Why are the changes needed?
This not only eases potential future Scala 3 migration but also make the compiler stricter with features that have proven to be warts.
Does this PR introduce any user-facing change?
No
How was this patch tested?
Using the existing test suite
Was this patch authored or co-authored using generative AI tooling?
No
Thanks
There are some MiMa failures, I was expecting that based on the doc. Can someone advise on these?
also cc @rednaxelafx
Spark 4.0.0 has been announced https://spark.apache.org/news/spark-4-0-0-released.html Does that mean this PR can move forward? It would be great to see to move ever closer to Scala 3. @joan38 you're the real hero, thank you!
Time to move on!
So much looking forward to using Scala 3 in Spark 4.x!
@LuciferYang let me know if we are ready to get back on this.
@LuciferYang any update? cc @dongjoon-hyun @HyukjinKwon @cloud-fan @zhengruifeng
Can someone explain what is blocking this PR now please?
@joan38 I take it this cross compiles fine to 2.13?

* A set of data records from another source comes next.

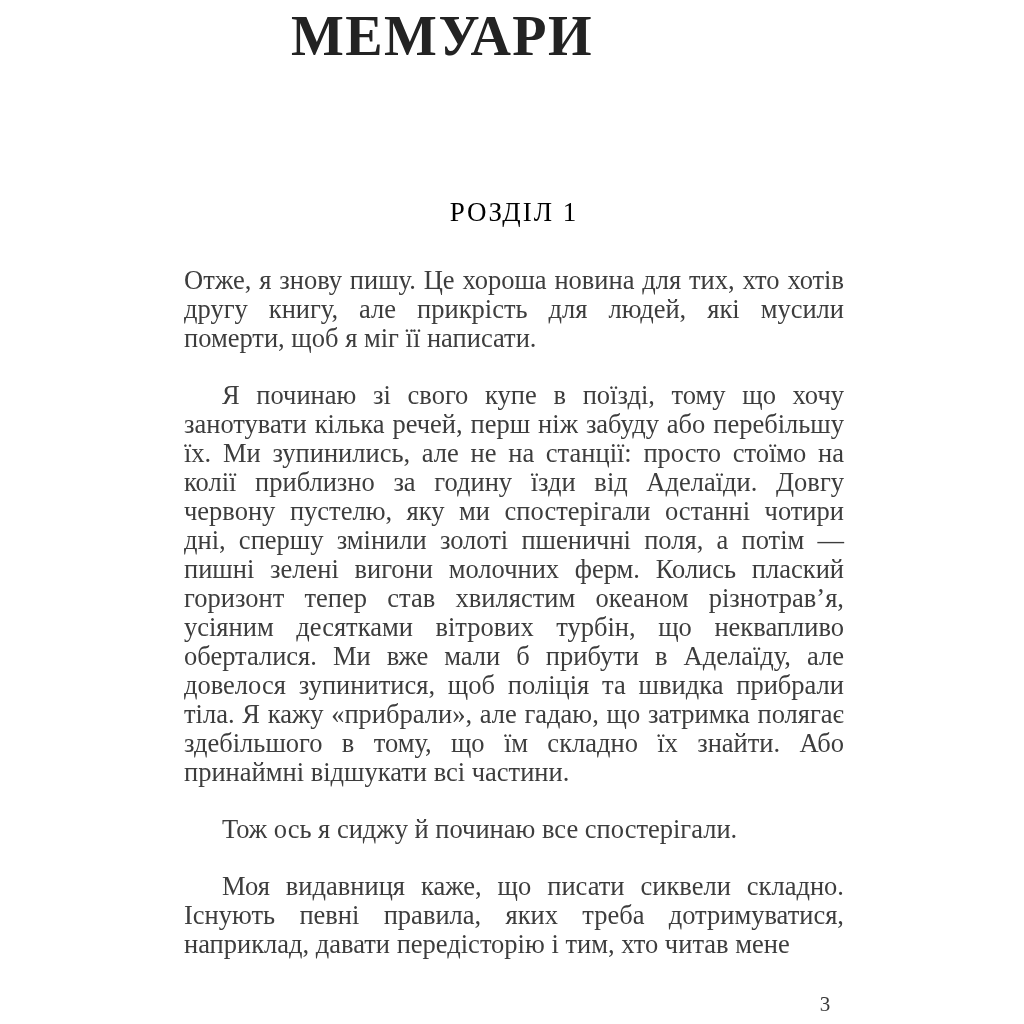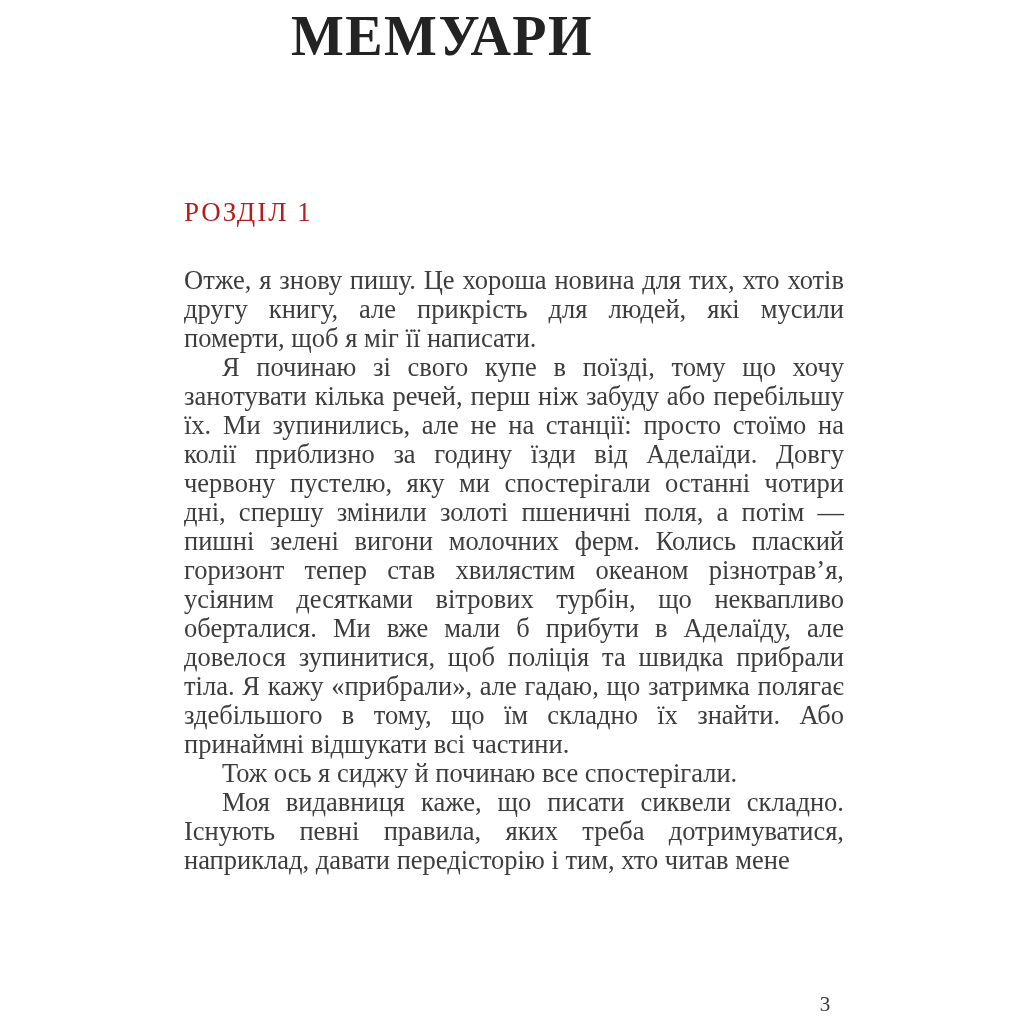"РОЗДІЛ 1" .chapter-heading { color: #b91c1c -> #000000; text-align: left -> center }
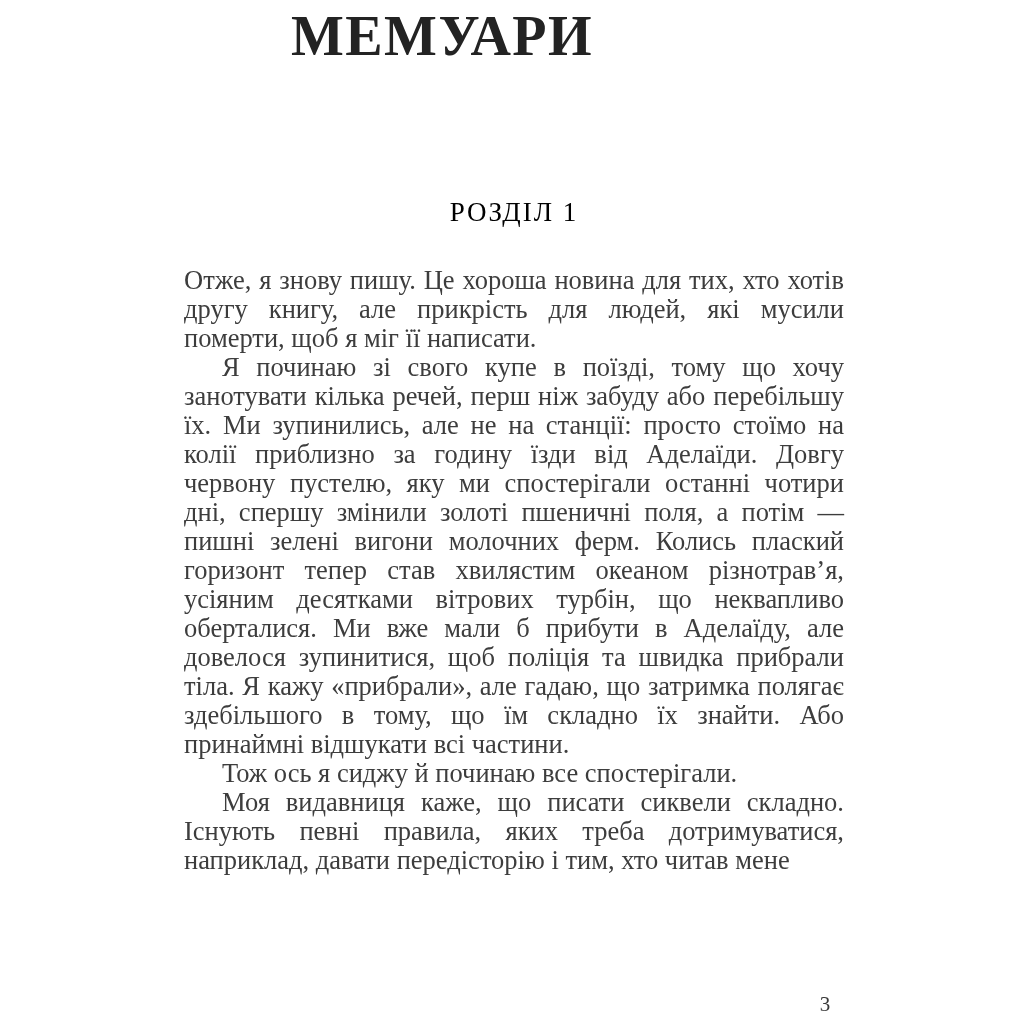"Я починаю зі свого купе" .body-text p.indent { margin-top: none -> 28px }
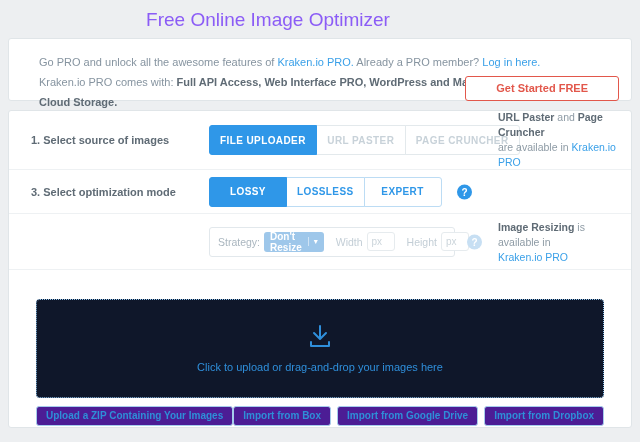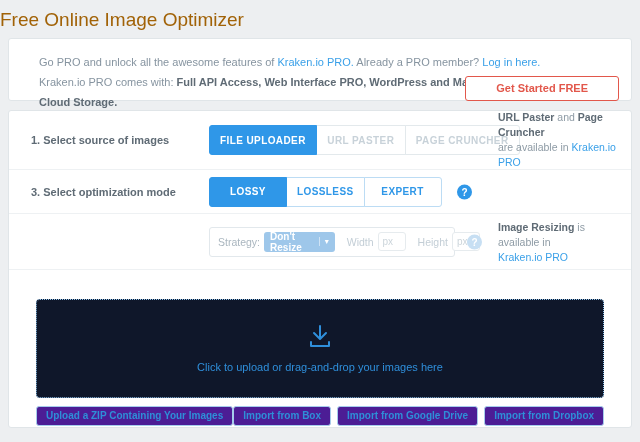"Free Online Image Optimizer" .page-title { color: #a16207 -> #8b5cf6; text-align: left -> center }
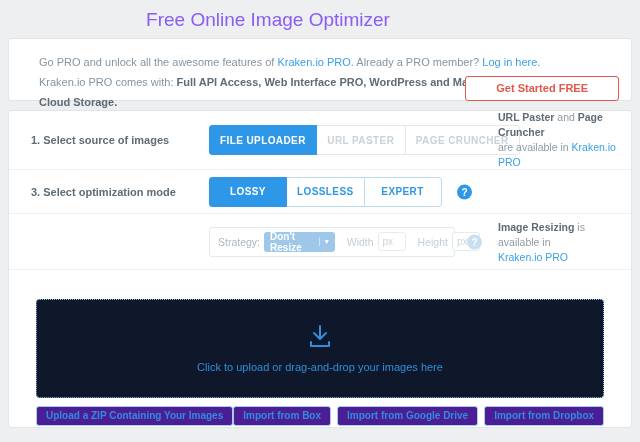"Don't Resize" .dd-btn { gap: 11px -> none }
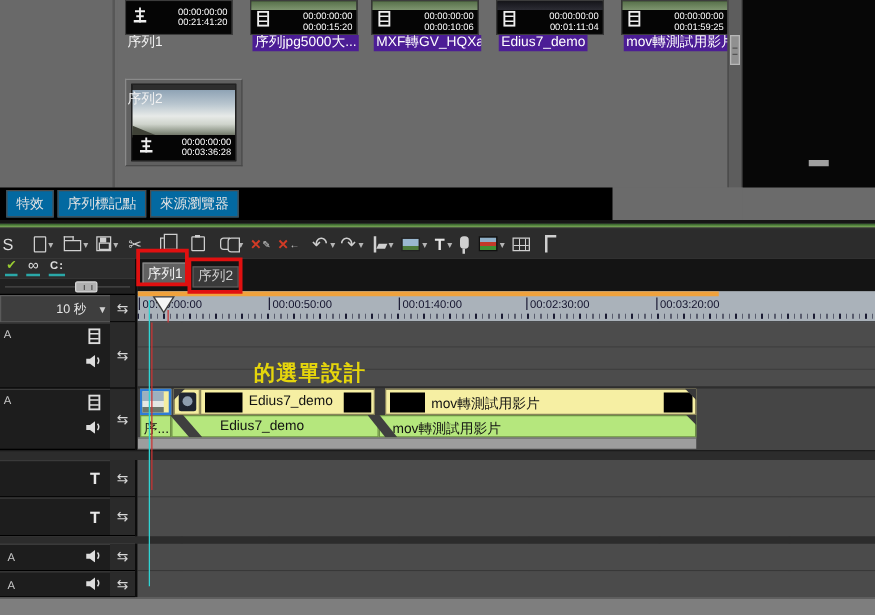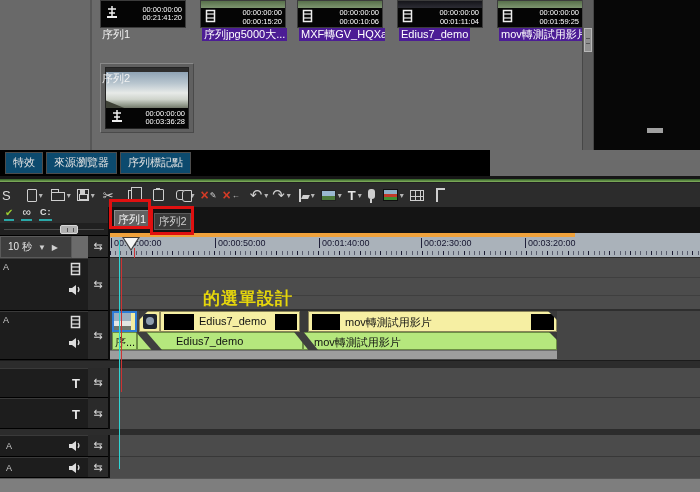"特效" .ptab { background: #0c4a6e -> #0369a1 }
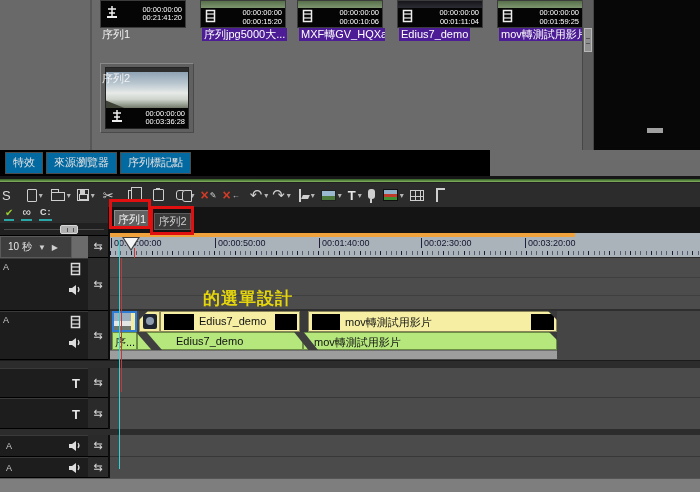"來源瀏覽器" span.ptab { order: before "序列標記點" -> after "序列標記點" }
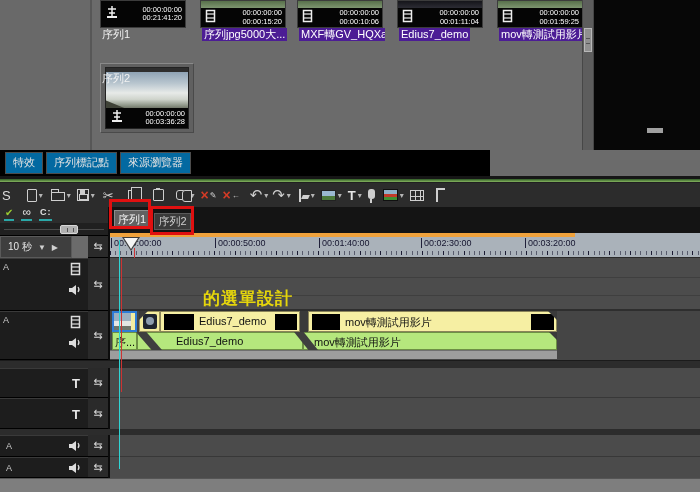"10 秒" #scale-box { justify-content: center -> space-between; padding-left: none -> 44px; width: 72px -> 108px }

Were you able to mitigate some of the binary issues or still need a "waiver" based on the areas of breakage?
@ekrich this PR is not cross compiling with Scala 3. It's only preparing the 2.13 codebase to later cross compile Scala 3.
Please refer to my previous comment as to what is breaking according to MiMa. But these are private constructors that were not actually private since we could instantiate the class via the apply in the companion object. This should be made private or we should make the class public to make is consistent.
That makes total sense. Those discussions about what to make public or not are potentially breaking but decisions should be made. I think you should be very close then if you can get agreement.
Any news on this guys?
Any news regarding this ? Also please post a JIRA link if this is tracked in jira so we can avoid further "Any news" follow up comment
Created SPARK-54150 for Umbrella Scala 3.